Consumers were promised a new level of security after the October 1, 2015 EMV (for chip-based card technology) deadline. But now, six months later, how much has really changed?
Security magazine editors recently spoke with Dick Mitchell of Randstad Technologies, an often-cited expert on the status of the EMV transition.
Security: What did the deadline really mean, and are any retail establishments being penalized for not meeting it?
Rather than a strict mandate, it seems the deadline was a suggestion to get America’s payment technology in line with that of Europe and much of the world. The deadline was not decreed by law and thus didn’t bring any real means of enforcement or direct penalties. Retail establishments aren’t being formally penalized for not meeting the deadline. However, they will be held financially responsible if a fraudulent transaction takes place and the retail location is using the less advanced technology, i.e., mag-stripe point-of-sale technology when presented with a bank-issued EMV credit card. Until October 1, 2015 the financial burden automatically fell to the issuing bank and card brand, so this new liability for certain fraud is the real penalty.
Security: Why are so many credit card chip readers installed but not activated?
Dick Mitchell: There are a number of reasons why Chip readers are not yet activated:
• Upgrading to EMV terminals is costly and time-consuming. Many businesses may have the equipment in place, but until there’s another major data breach, many have the attitude of, “It won’t happen to me,” and so have not made the final push and cost to activate the technology.
• There is also still some confusion on the part of consumers. Even though many consumers have Chip cards at this point, they can still swipe those cards at payment terminals as they’ve traditionally done. The process of inserting Chip cards in payment machines takes a bit longer than simply swiping, which can be both confusing and frustrating for consumers. So, since consumers are not clamoring for Chip readers and are comfortable with swiping as normal, retailers have not felt the push to activate the new machines.
• In addition to the new hardware, the merchant must also allow new software into its back office systems to enable the terminal to accept EMV, and the software has trailed the hardware in terms of readiness. Additionally, the terminal and merchant must also undergo a certification process with each of the card networks. There is a backlog of retailers queuing up for this certification process, and thus many machines cannot yet be activated until that process is complete.
Security: Is the pace of the EMV transition going more slowly than planned, or do you think this lag was anticipated?
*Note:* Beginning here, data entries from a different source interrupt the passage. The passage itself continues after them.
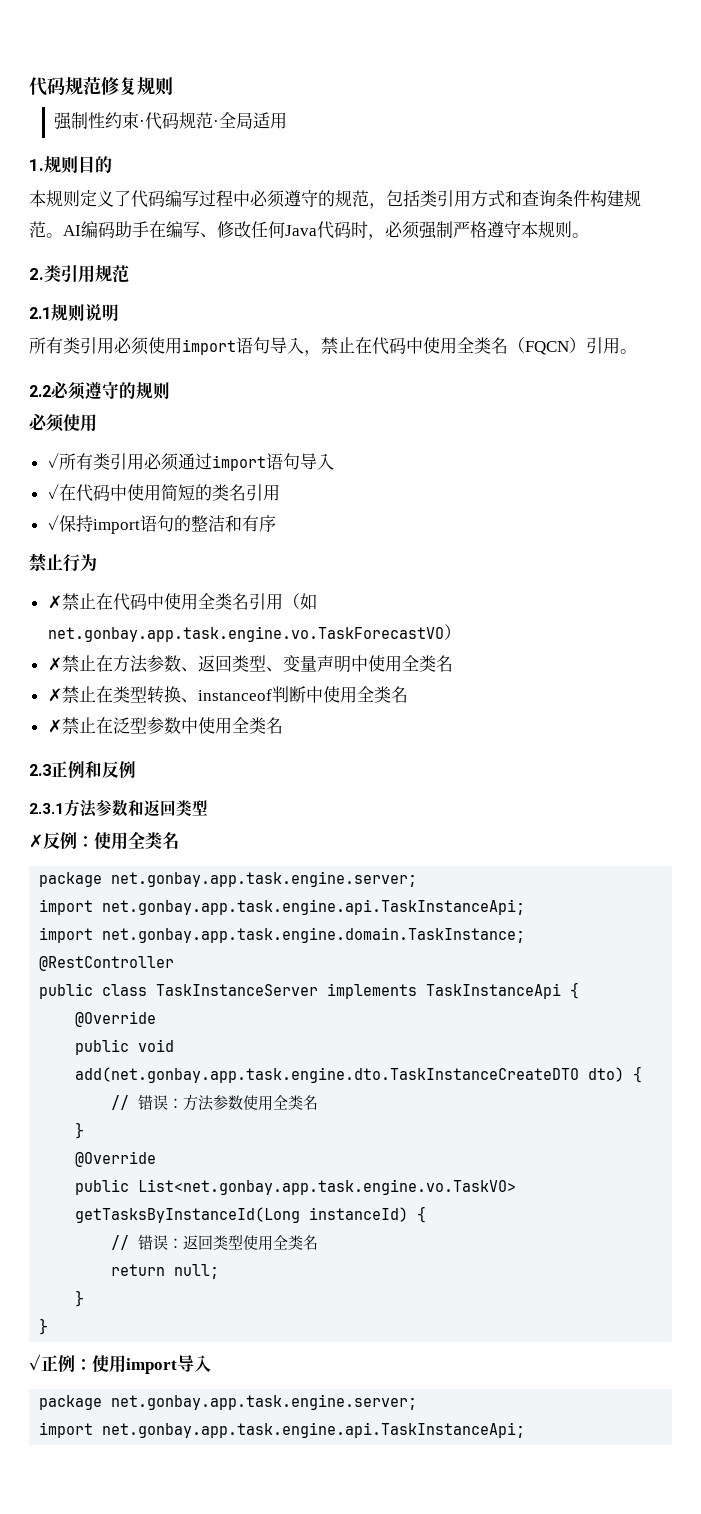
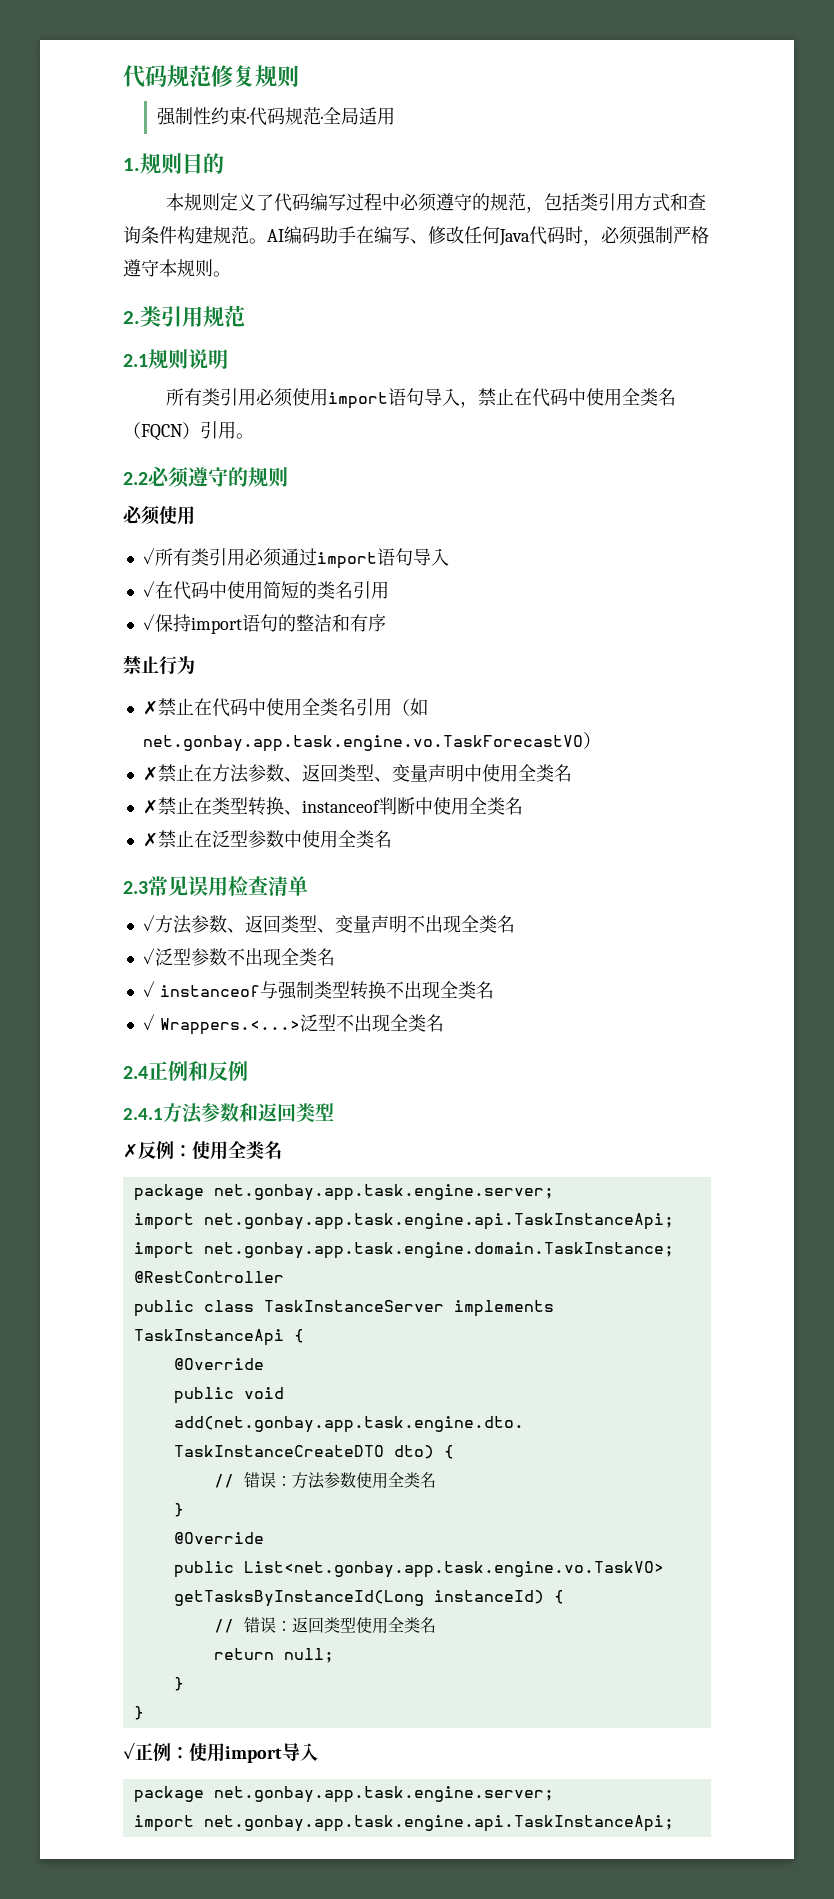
- 2.3正例和反例
+ 2.3常见误用检查清单
+ ✓方法参数、返回类型、变量声明不出现全类名
+ ✓泛型参数不出现全类名
+ ✓ instanceof与强制类型转换不出现全类名
+ ✓ Wrappers.<...>泛型不出现全类名
+ 2.4正例和反例
- 2.3.1方法参数和返回类型
+ 2.4.1方法参数和返回类型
Dick Mitchell: Unfortunately, it’s not surprising that so many businesses failed to make the upgrade to EMV technology by October 1, 2015. In a survey of C-level executives and IT decision makers that Randstad Technologies conducted last July, 42 percent of respondents said they either had not taken any steps toward the transition or were unaware of any progress made. This was a significant number of retailers who weren’t prepared for the shift just three months out from the deadline, suggesting a lack of awareness from businesses about the reason for the shift and its importance. And since there still isn’t an outcry from consumers to upgrade to the more secure technology, the transition will continue to lag, at least until the next blockbuster fraud occurs!
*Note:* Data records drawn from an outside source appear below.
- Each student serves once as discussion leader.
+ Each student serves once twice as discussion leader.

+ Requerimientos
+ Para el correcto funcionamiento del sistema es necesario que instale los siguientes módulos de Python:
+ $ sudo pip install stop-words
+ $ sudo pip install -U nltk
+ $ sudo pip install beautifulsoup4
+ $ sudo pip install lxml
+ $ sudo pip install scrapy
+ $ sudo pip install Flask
Security: Are consumers’ credit cards still safe if the chip reader is not being used? What, if any, are the security risks?
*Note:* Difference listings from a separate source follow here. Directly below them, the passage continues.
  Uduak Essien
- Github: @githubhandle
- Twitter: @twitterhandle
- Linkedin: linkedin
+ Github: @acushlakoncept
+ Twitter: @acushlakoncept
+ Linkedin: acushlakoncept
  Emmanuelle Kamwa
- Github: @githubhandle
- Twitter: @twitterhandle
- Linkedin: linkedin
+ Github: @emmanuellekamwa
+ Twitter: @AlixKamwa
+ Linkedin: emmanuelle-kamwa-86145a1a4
Dick Mitchell: Until Chip readers are activated, consumers will have the same level of risk they did prior to the deadline. Unfortunately, though, even if Chip readers are activated, credit cards are still not as secure as they could be. The encryption in the Chip protects consumer information better than the exposed mag stripe, but the advantage ends there. Most banks are issuing Chip and Signature cards rather than the more secure Chip and PIN cards. While Chip and Signature cards also include a microchip, users are asked only for a signature upon presentation rather than a PIN. Signatures are fairly easy for thieves to forge. But with Chip and PIN cards, an individual sets a PIN that only they know, making in-person transactions much more difficult for fraudsters to breach. And the new Chip cards don’t account for card-not-present fraud. As we saw in Europe when they transitioned to EMV technology, there will very probably be an increase in fraud for online payments.
Security: When do credit card readers at ATMS and gas stations have to convert? Should we expect the same delays with those?
Dick Mitchell: ATM readers have until October 2016 to make the shift, while gas pumps have an additional year until October 2017. There is one exception: MasterCard included ATM readers in their October 2015 liability shift. This reprieve is because these systems will take significantly more effort and money to upgrade than their point-of-sale counterparts in retail locations. Some estimates say that gas pumps could cost as much as $10,000 each to upgrade/replace. Because of the costs, I think we will see some of the same lag that we’ve seen on the retail side: Vendors could believe that a breach could never happen to them, and thus the costs in potential fraud savings won’t outweigh the costs to upgrade equipment.